And the chief priests accused him of many things: but he answered nothing.
And Pilate asked him again, saying, Answerest thou nothing? behold how many things they witness against thee. But Jesus yet answered nothing; so that Pilate marvelled.” (Mark 15:2-5)
Jesus had repeatedly shut down and destroyed his opponent’s arguments in the past, and could easily have done the same thing before Pilate because even their witnesses couldn’t agree. He had come to earth for the purpose of dying for man’s sin, and any effort he might make to defend himself would destroy their case potentially preventing them from executing him. He simply refused to defend himself, and Pilate was amazed, realizing that their entire case was based on envy, and not a legitimate crime as we will see in Mark 15:10. The other Gospels give additional details of the hearings, with both Pilate and Herod concluding the charges were without merit, but fearing the Jewish reaction, were afraid to set him free.

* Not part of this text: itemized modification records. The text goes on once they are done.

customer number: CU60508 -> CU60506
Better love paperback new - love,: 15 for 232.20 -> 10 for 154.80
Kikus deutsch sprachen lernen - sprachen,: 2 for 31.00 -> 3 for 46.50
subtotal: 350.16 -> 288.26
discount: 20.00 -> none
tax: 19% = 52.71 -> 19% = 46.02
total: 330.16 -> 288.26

“Now at that feast he released unto them one prisoner, whomsoever they desired. And there was one named Barabbas, which lay bound with them that had made insurrection with him, who had committed murder in the insurrection. And the multitude crying aloud began to desire him to do as he had ever done unto them.
But Pilate answered them, saying, Will ye that I release unto you the King of the Jews? For he knew that the chief priests had delivered him for envy.” (Mark 15:6-10)

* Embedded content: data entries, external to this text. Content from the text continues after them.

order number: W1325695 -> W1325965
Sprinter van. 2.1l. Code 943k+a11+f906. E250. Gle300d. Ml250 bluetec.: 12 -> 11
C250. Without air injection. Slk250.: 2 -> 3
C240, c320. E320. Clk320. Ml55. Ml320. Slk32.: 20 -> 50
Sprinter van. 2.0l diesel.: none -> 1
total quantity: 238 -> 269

Each year at Passover, Pilate had made a habit of releasing one political prisoner. In a last ditch effort to release Jesus without upsetting the Jewish leaders, Pilate gave them a choice of which prisoner he would release. He knew that everyone hated Barabbas, a well-known murder and trouble maker they were glad to have off the streets. He was sure they would choose Jesus over Barabbas.
“But the chief priests moved the people, that he should rather release Barabbas unto them.

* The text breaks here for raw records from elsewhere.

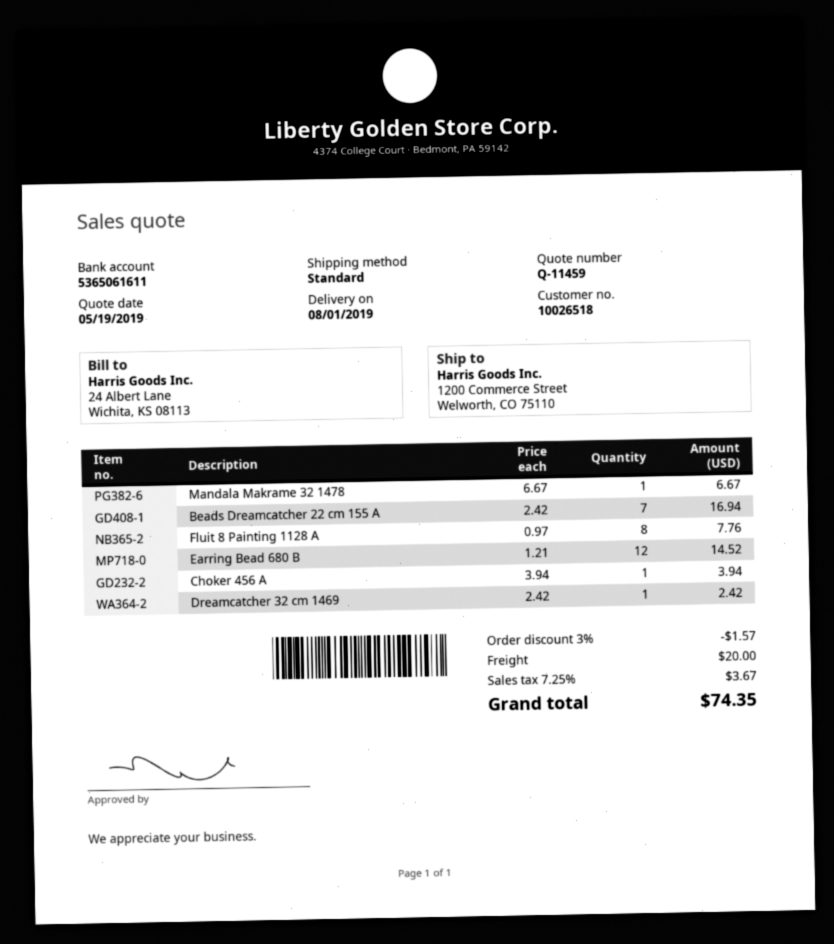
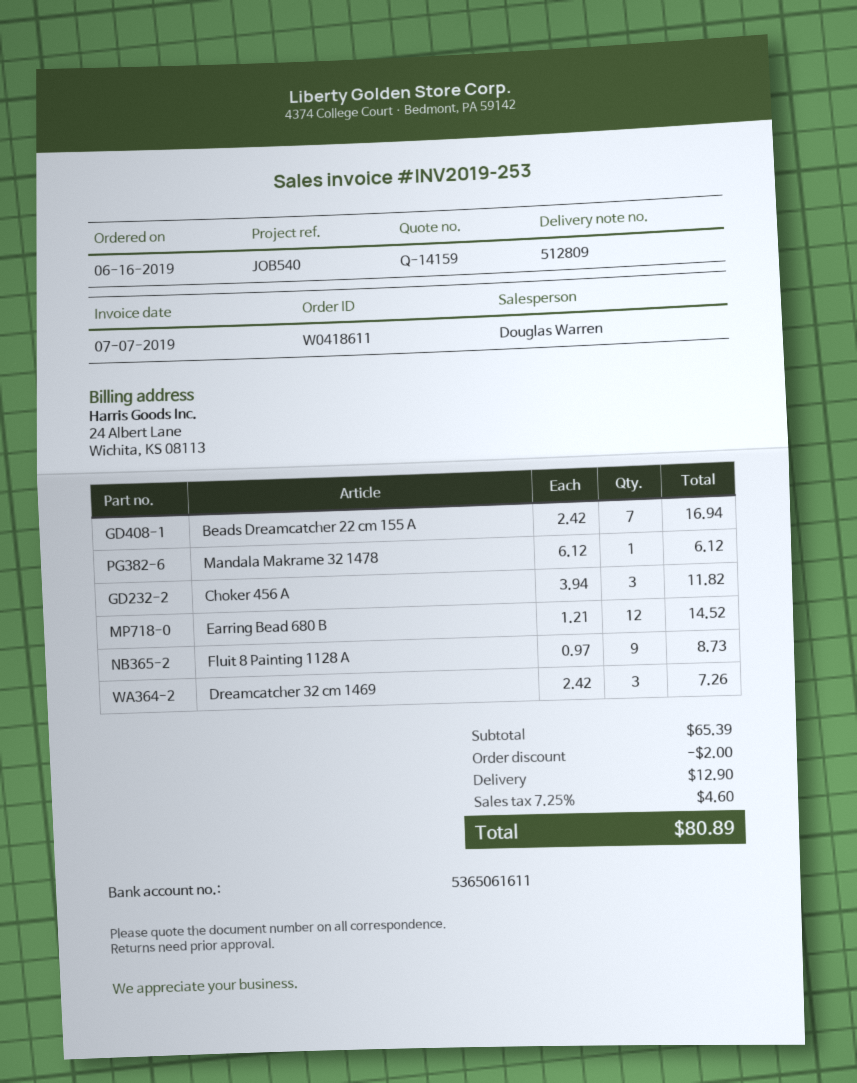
quote number: Q-11459 -> Q-14159
Mandala Makrame 32 1478: 1 x 6.67 = 6.67 -> 1 x 6.12 = 6.12
Fluit 8 Painting 1128 A: 8 x 0.97 = 7.76 -> 9 x 0.97 = 8.73
Choker 456 A: 1 x 3.94 = 3.94 -> 3 x 3.94 = 11.82
Dreamcatcher 32 cm 1469: 1 x 2.42 = 2.42 -> 3 x 2.42 = 7.26
discount: 1.57 -> 2.00
shipping: 20.00 -> 12.90
tax: 7.25% = 3.67 -> 7.25% = 4.60
total: 74.35 -> 80.89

And Pilate answered and said again unto them, What will ye then that I shall do unto him whom ye call the King of the Jews?
And they cried out again, Crucify him.
Then Pilate said unto them, Why, what evil hath he done? And they cried out the more exceedingly, Crucify him.” (Mark 15:11-14)
Like the Democratic Party leaders and News media stirring up hatred toward Donald Trump, calling for his impeachment even before he took office, the Jewish leaders stirred up hatred toward Jesus, calling for his crucifixion. Pilate was shocked at the level of hatred and asked what the grounds for execution for execution could be since he had not been shown to commit any crimes.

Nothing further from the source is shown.